There wasn't really not much to do in the yard, still too cold for much of anything to grow. There was, however, raking to be done. A few errant leaves from the live oak that is always the last to lose its leaves in the fall and hundreds, no make that thousands, of these.
If you're not from these parts and are unfamiliar with what these freaks of nature are, these are the 'fruit' of a sweet gum tree. I Googled to see where the sweet gum is found and, according to a University of Florida web page, they are native from southwestern Connecticut, down to central Florida, then west to Texas and up into southern Illinois. It is a beautiful tree in the fall, its vibrant hues of yellow, red, orange and purple are breathtaking. Were it not for its breathtaking fall color, this tree would be history because of the fruit it bears. I'm telling you, these suckers hurt if you step on them barefooted. Not to mention that the ones that manage to hide from the rake will turn your ankle as you mow or become dangerous projectiles after a spin in the mower deck. So, in the interest of public safety, well mostly my safety, it was time to rake these freaks of nature.
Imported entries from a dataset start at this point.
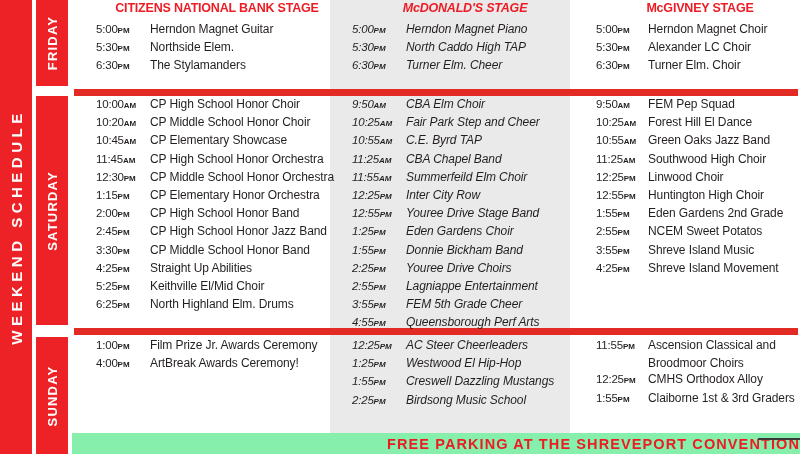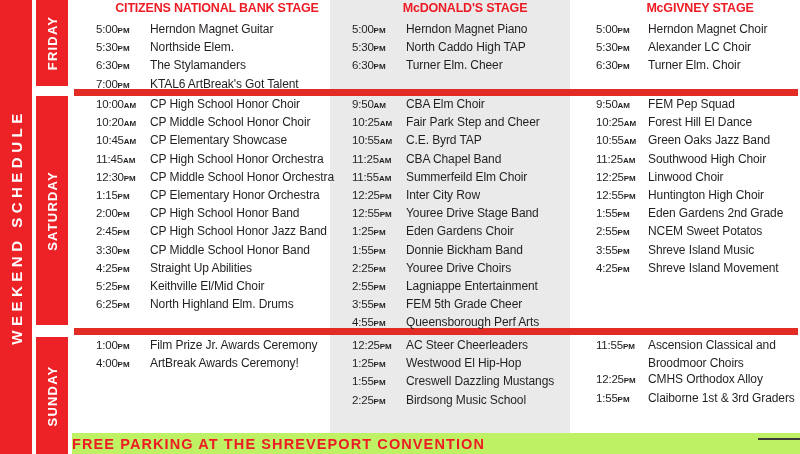--- a/index.html
+++ b/index.html
@@ -96,7 +96,7 @@
     top: 0; height: 100%;
   }
   .col-1 { left: 0;    width: 258px; }
-  .col-2 { left: 258px; width: 240px; }
+  .col-2 { left: 258px; width: 240px; font-style: italic; }
   .col-3 { left: 498px; width: 230px; }
 
   .stage-title {

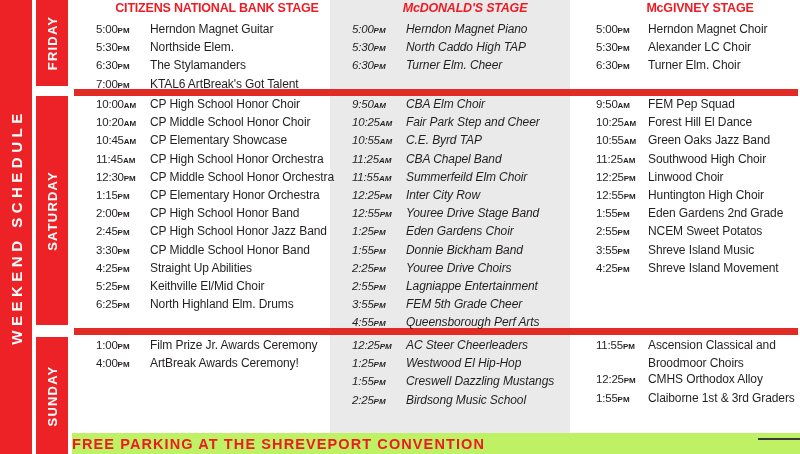--- a/index.html
+++ b/index.html
@@ -213,10 +213,6 @@
                 <span class="time">6:30<span class="mer">PM</span></span>
                 <span class="title">The Stylamanders</span>
               </div>
-              <div class="row">
-                <span class="time">7:00<span class="mer">PM</span></span>
-                <span class="title">KTAL6 ArtBreak's Got Talent</span>
-              </div>
             </div>
         </div>
         <div class="col col-2">

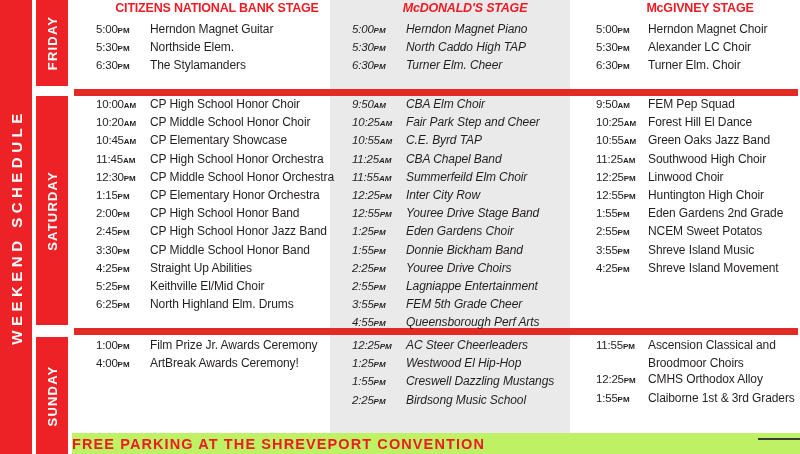--- a/index.html
+++ b/index.html
@@ -150,8 +150,8 @@
     position: absolute;
     left: 72px; top: 433px;
     width: 728px; height: 21px;
-    display: flex; align-items: center; justify-content: flex-start;
-    background: #bef264;
+    display: flex; align-items: center; justify-content: flex-end;
+    background: #86efac;
   }
   .footer-text {
     color: #ed1c24;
After a couple of hours of raking I amassed three HUGE bags of the, as Hank calls them, porcupine balls...with perhaps yet another two bags left to rake. Wanna know how much each bag weighed? One hundred pounds! Yeah, crazy I know! Okay, maybe not one hundred pounds, hmm, more like thirty or forty.
I quit after two hours because the gentle breeze had become a stiff wind and my coughing and nose blowing had become an every two minute event. Enough was enough. I look at what I had accomplished and it looked so nice...so lovely and pristine with nary a porcupine ball in sight, well there was one that fell as I took the picture.
Sad thing, there are still, hundreds, no thousands, no millions...well maybe not millions, of porcupine balls left on the tree.
Oy, vey. Round two next Saturday. Wanna join me?